(Material to process)
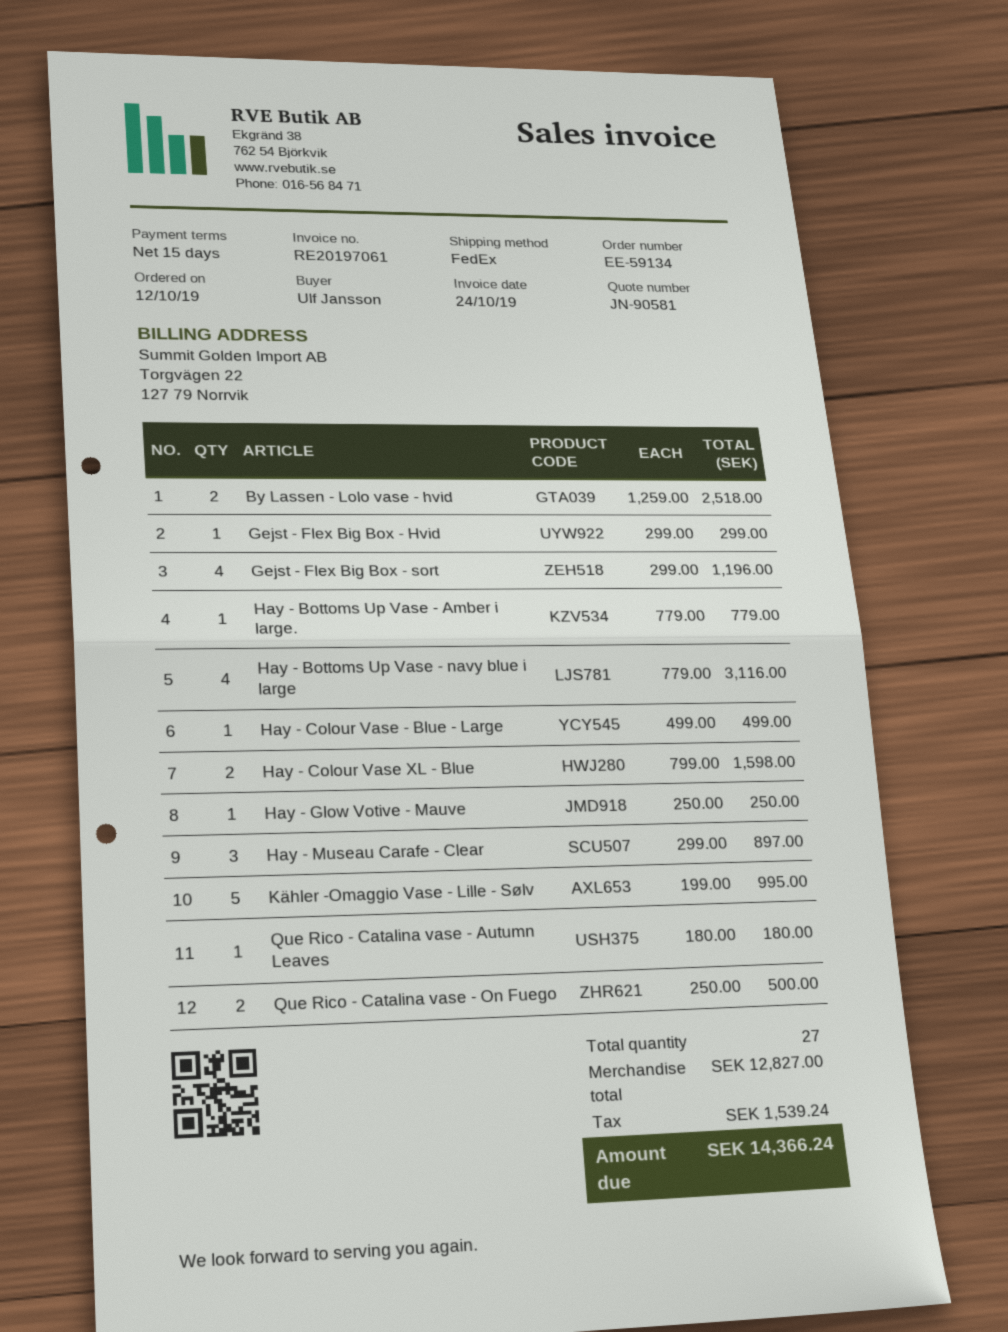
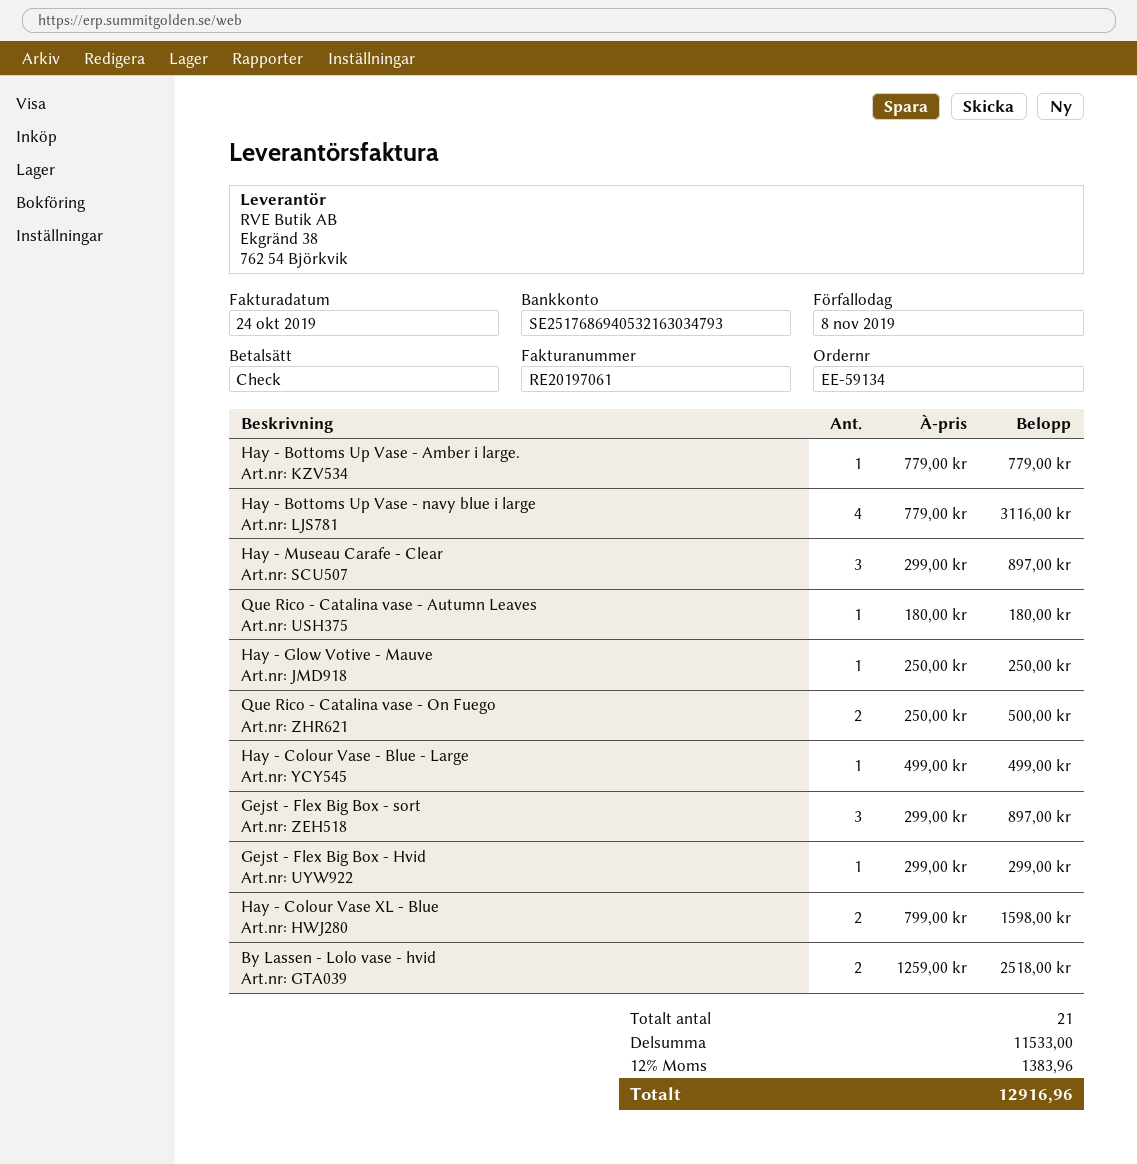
Gejst - Flex Big Box - sort: 4 x 299.00 = 1196.00 -> 3 x 299.00 = 897.00
Kähler -Omaggio Vase - Lille - Sølv: 5 x 199.00 = 995.00 -> none
total quantity: 27 -> 21
subtotal: 12827.00 -> 11533.00
tax: 1539.24 -> 1383.96
total: 14366.24 -> 12916.96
(End Material to process)
#### Work item
Set down, exactly and only, the lines running from the one holding "Kähler -Omaggio Vase" through the end of the records above, both ends included.

#### Solution to this problem
Kähler -Omaggio Vase - Lille - Sølv: 5 x 199.00 = 995.00 -> none
total quantity: 27 -> 21
subtotal: 12827.00 -> 11533.00
tax: 1539.24 -> 1383.96
total: 14366.24 -> 12916.96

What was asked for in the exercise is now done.